Des habitants de l’Yonne s’unissent pour créer un meilleur réseau Internet
Jean-Marc Engelhard
Une coopérative a été montée pour pallier le manque d’investissement des fournisseurs d’accès
REPORTAGE
VAREILLES (YONNE) - envoyé spécial
A Vareilles (Yonne), en semaine, les animations sont rares. Si le calme n’était pas troublé par un cycliste venu acheter une baguette au distributeur automatique, ce village de 245 habitants, intégré depuis 2016 à la commune des Vallées-de-la-Vanne, semblerait déserté. « La majorité des habitants travaillent à Sens, à une quinzaine de kilomètres», explique Bernard Romieux, ancien maire de Vareilles et actuel premier adjoint de la commune nouvelle. Ici, comme dans la plupart des territoires ruraux, les élus ont une obsession: ne pas voir « leur » population décroître. « Pour rester attractif, nous avons par exemple ouvert une maison des services au public, mis en place un service de covoiturage solidaire et soutenu la création d’une association destinée à lutter contre l’isolement des plus âgés », note cet ancien francilien installé à Vareilles depuis 2008.
Mais, pour accéder au programme des activités de l’association ou réserver un déplacement en covoiturage, encore faut-il pouvoir se connecter au site Internet de la commune. Pas évident, à en croire Bernard Romieux : « Ici, dans certains hameaux, le débit atteint difficilement 500 Ko. Pour les grands opérateurs, nous ne sommes pas une priorité. » Impossible, dans ces conditions, de visionner une émission en replay ou de participer à une visioconférence. « Pour nous, c’est un chantier prioritaire si l’on veut attirer des familles. Quand les gens visitent une maison à vendre, ils ont souvent le réflexe de sortir leur téléphone. La mauvaise qualité du réseau a un effet dissuasif», constate l’édile qui a vu débarquer pas mal de télétravailleurs au cours de l’année.
Grâce aux ondes radio
La solution, les élus des Vallées-de-la-Vanne l’ont trouvée à Joigny, à 30 kilomètres au sud, auprès de la Société coopérative d’aménagement numérique icaunaise (Scani).

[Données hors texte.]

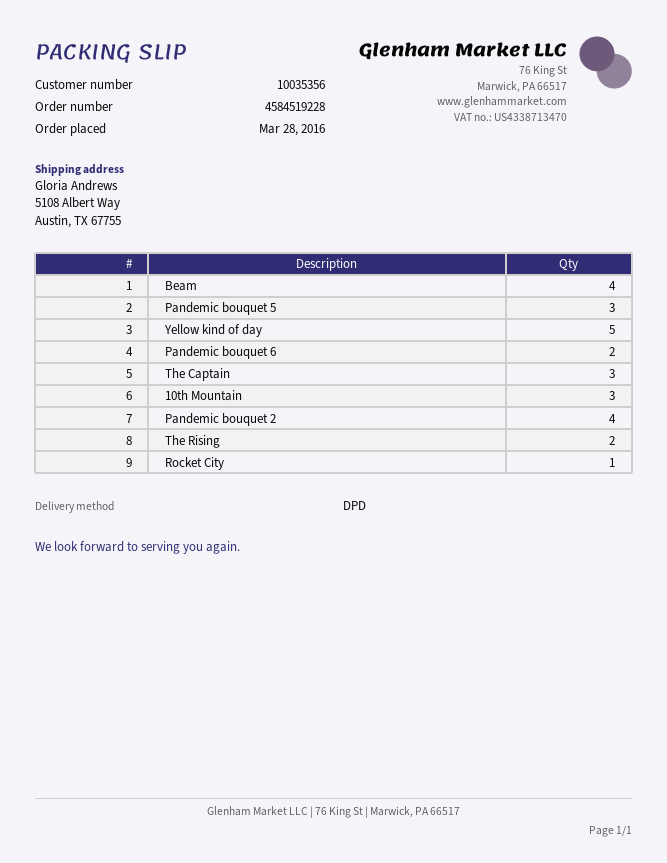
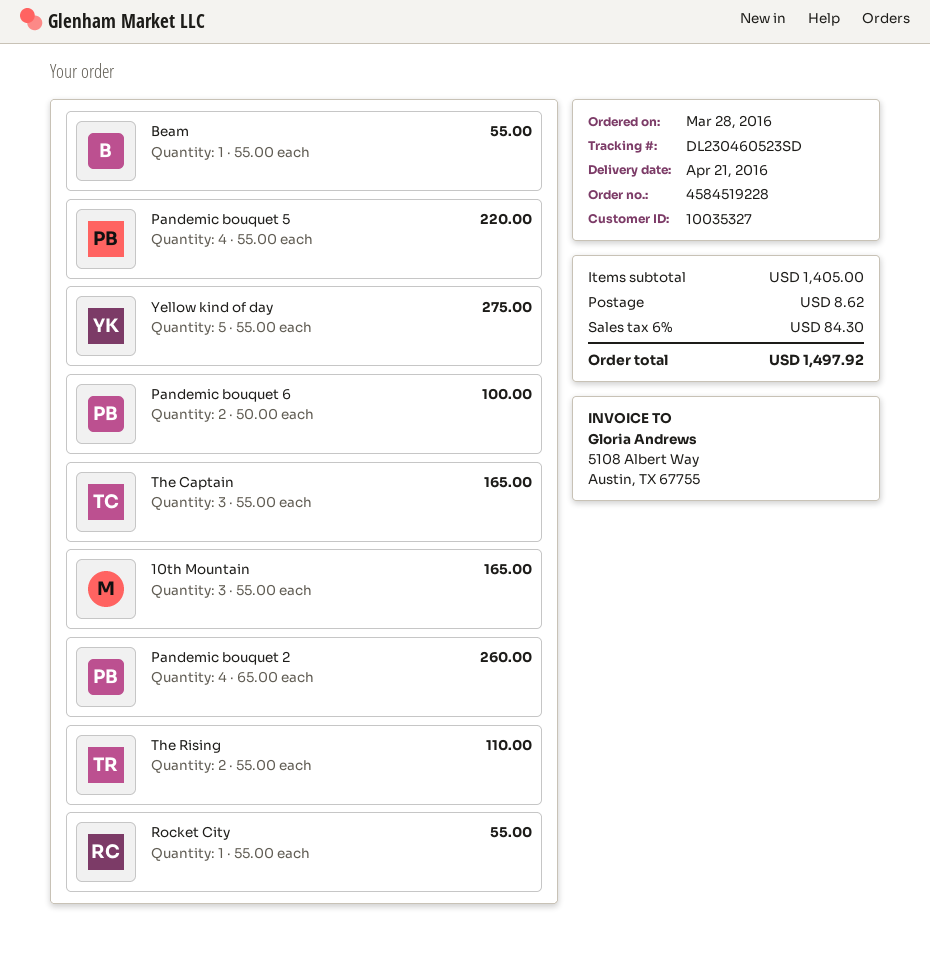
customer number: 10035356 -> 10035327
Beam: 4 -> 1
Pandemic bouquet 5: 3 -> 4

Installée dans l’ancienne imprimerie du 28 groupe géographique de Joigny qui alimentait l’armée française en cartes d’état-major, cette société coopérative d’intérêt collectif a été officiellement créée en 2016.
Une rencontre dans le TER Paris-Joigny est, en partie, à l’origine de la naissance de ce fournisseur d’accès Internet (FAI) alternatif. « Ma société d’hébergement de données étant à Paris, je faisais quotidiennement la navette. Un jour, j’ai été abordé par un informaticien interpellé par les stickers de la Fédération des FAI associatifs collés sur mon ordinateur. Il m’a convaincu de rejoindre PC Light, une asso locale d’initiation à l’informatique. C’est là qu’est née l’idée d’offrir un accès à Internet digne de ce nom aux habitants des zones blanches du coin », raconte Bruno Spiquel, le principal animateur de Scani, voire sa tête pensante.
Créé de toutes pièces ou presque, le réseau de la coopérative fonctionne grâce aux ondes radio, répercutées d’antenne en antenne. « On prend de l’Internet là où il fonctionne pour l’amener là où il n’y en a pas », résume le quadragénaire. Pylônes, silos à grains, châteaux d’eau ou clochers d’églises... tout bâtiment en hauteur est bon pour la petite bande.
« Parfois l’installation est très rapide, parfois il faut compter plusieurs heures », explique Alfred Urban, l’antenniste attitré de Scani. Depuis quelques mois, en plus des installations, ce bénévole très engagé assure la présidence de la coopérative. Cheveux longs, catogan et sweat-shirt siglé Marilyn Manson... Le look de cette petite équipe de passionnés détonne. « Surtout lorsque l’on a rendez-vous avec des élus », s’amuse Allan Taquet.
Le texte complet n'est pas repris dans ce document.